**Work instruction:** Your answer should be one number, the count of lines in the data that hold "GManSChallenge".

**Data shown:**
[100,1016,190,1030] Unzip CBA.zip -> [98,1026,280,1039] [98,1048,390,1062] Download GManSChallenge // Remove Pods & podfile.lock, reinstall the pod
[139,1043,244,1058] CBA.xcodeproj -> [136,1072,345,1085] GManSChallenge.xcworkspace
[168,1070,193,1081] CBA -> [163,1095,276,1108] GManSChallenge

==

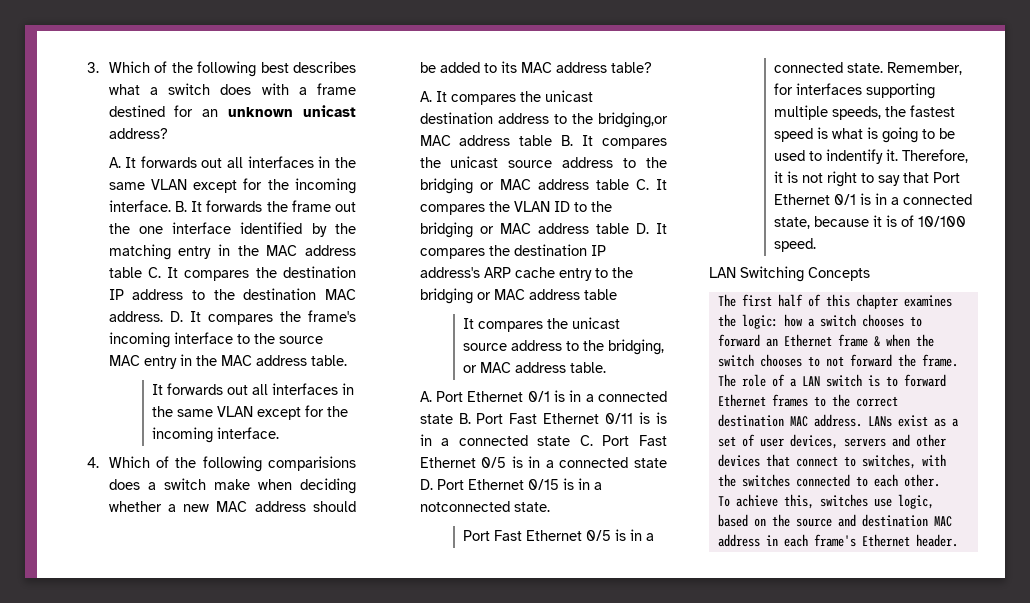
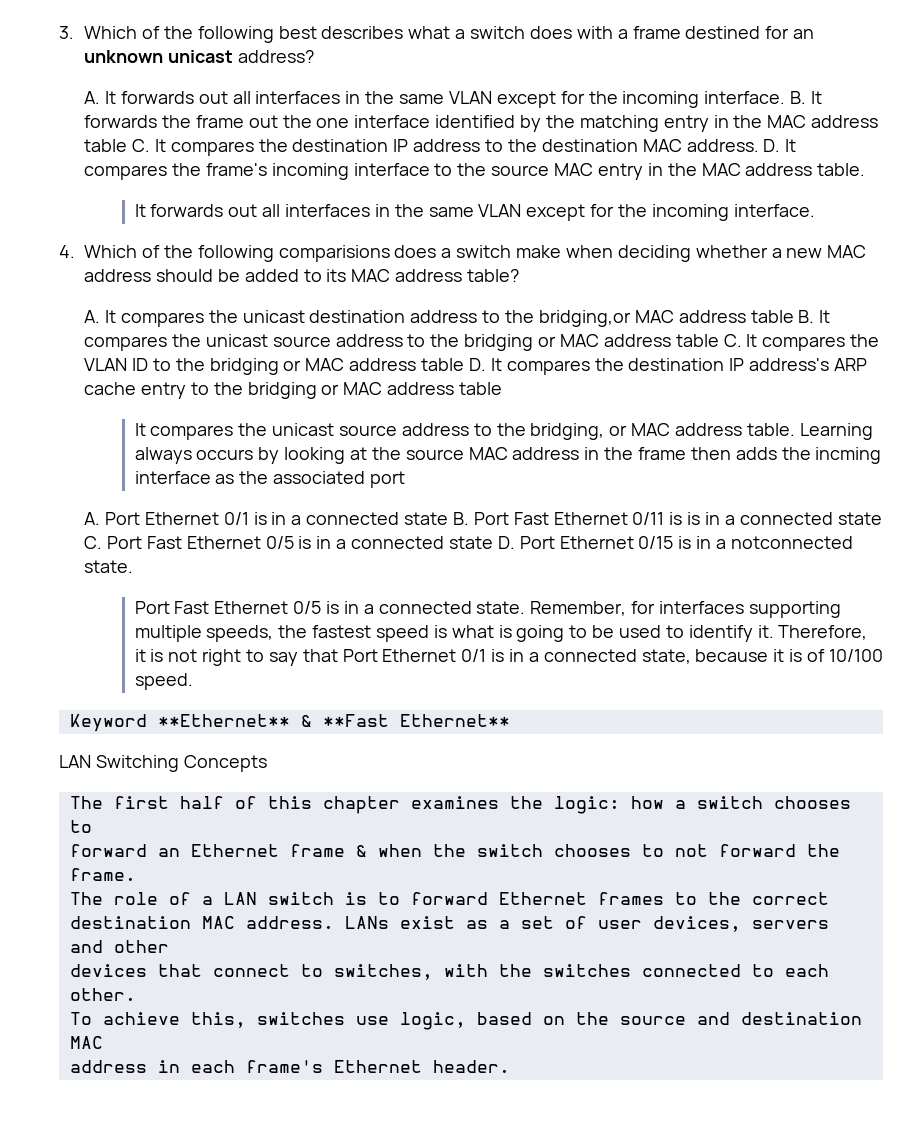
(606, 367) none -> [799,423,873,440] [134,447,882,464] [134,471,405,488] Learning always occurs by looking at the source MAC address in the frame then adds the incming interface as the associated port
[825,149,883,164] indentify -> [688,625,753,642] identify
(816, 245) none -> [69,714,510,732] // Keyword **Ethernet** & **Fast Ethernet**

--

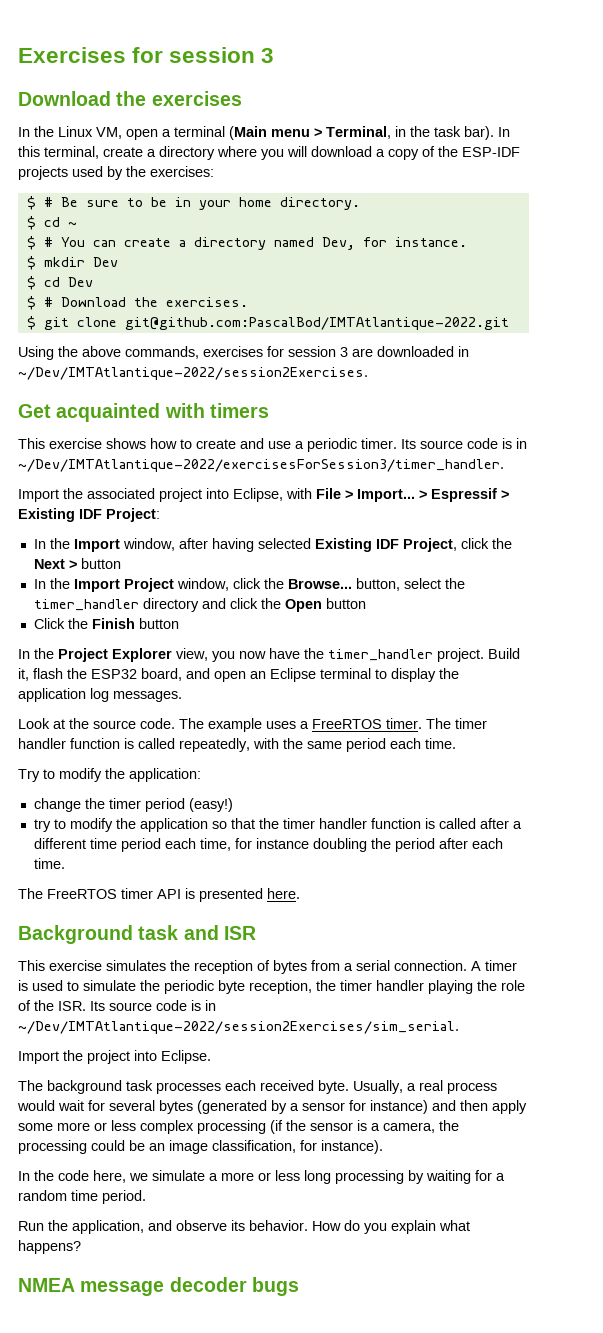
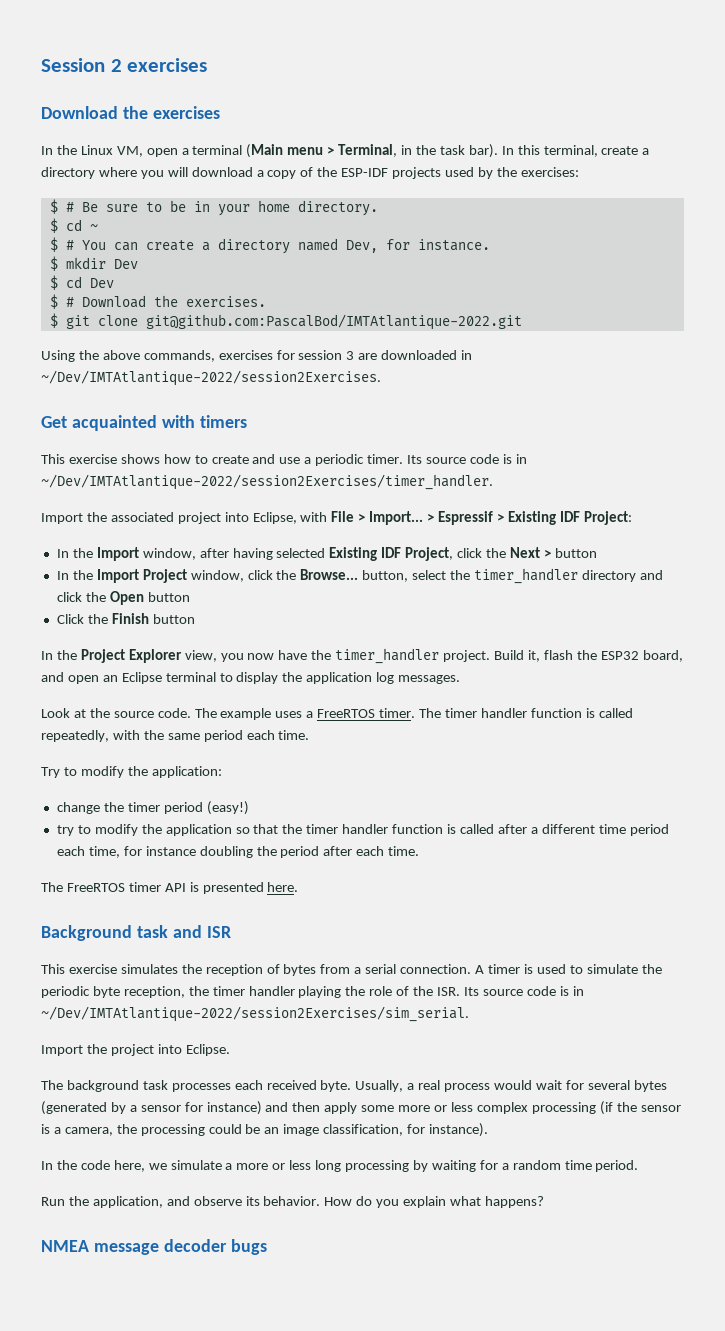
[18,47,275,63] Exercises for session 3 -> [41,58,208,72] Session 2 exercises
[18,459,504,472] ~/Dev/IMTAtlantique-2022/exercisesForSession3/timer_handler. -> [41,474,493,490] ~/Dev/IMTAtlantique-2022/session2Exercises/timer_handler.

**Response area:** 3